Bicalutamide in Gender Affirming Care: Why I Still Prescribe It (2026 Practice Update)
Jun 04, 2026
Several years ago I wrote about bicalutamide as an emerging option in gender affirming hormone therapy. At the time there was very little published literature, very little collective clinical experience, and a lot of strong opinions.
You can read that original article here.
Since then, both the literature and my clinical practice have evolved.
This article is an update on how I currently prescribe bicalutamide, how I discuss risks and benefits with patients, and why I continue to offer it despite WPATH Standards of Care Version 8 recommending against its routine use.
As with most things in transgender medicine, I don't think the question is whether bicalutamide is "good" or "bad."
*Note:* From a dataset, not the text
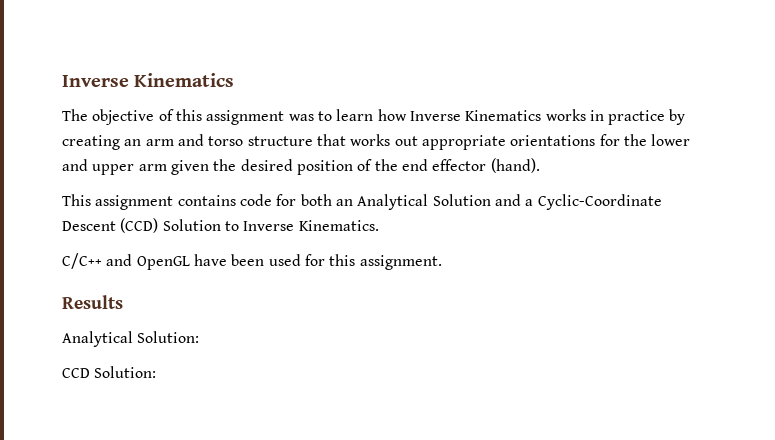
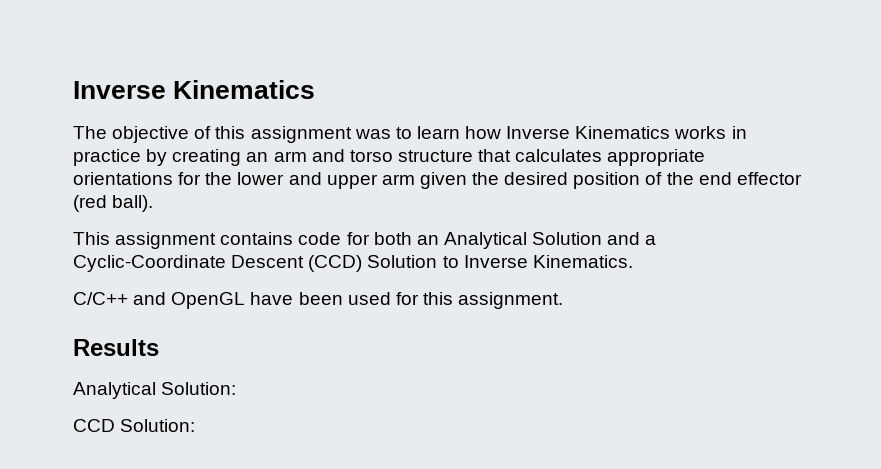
[350,134,418,146] works out -> [515,149,603,162] calculates
[490,158,540,173] (hand). -> [73,195,154,212] (red ball).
I think the better question is:
For which patients does bicalutamide offer benefits that justify the known and theoretical risks?
That is ultimately the conversation I have with patients every day.
What Changed Since I Wrote the Original Article?
The biggest change is that I have become substantially more conservative with dosing.
Earlier in my prescribing career I used 50mg daily because that was where much of the published literature lived. Over time I wasn't convinced I was getting meaningfully better clinical outcomes from higher doses, but I was increasing medication exposure.
Today I generally prescribe 50 mg twice weekly. I transitioned all my patients from daily to twice and week and no one felt a change in efficacy.
This dose has worked remarkably well in my practice. Patients continue to achieve the desired changes they are seeking, and I have not had patients develop clinically significant transaminitis using this regimen.
That does not mean liver injury cannot occur. It means my own clinical experience has become more reassuring over time, particularly when using lower doses and selecting patients thoughtfully.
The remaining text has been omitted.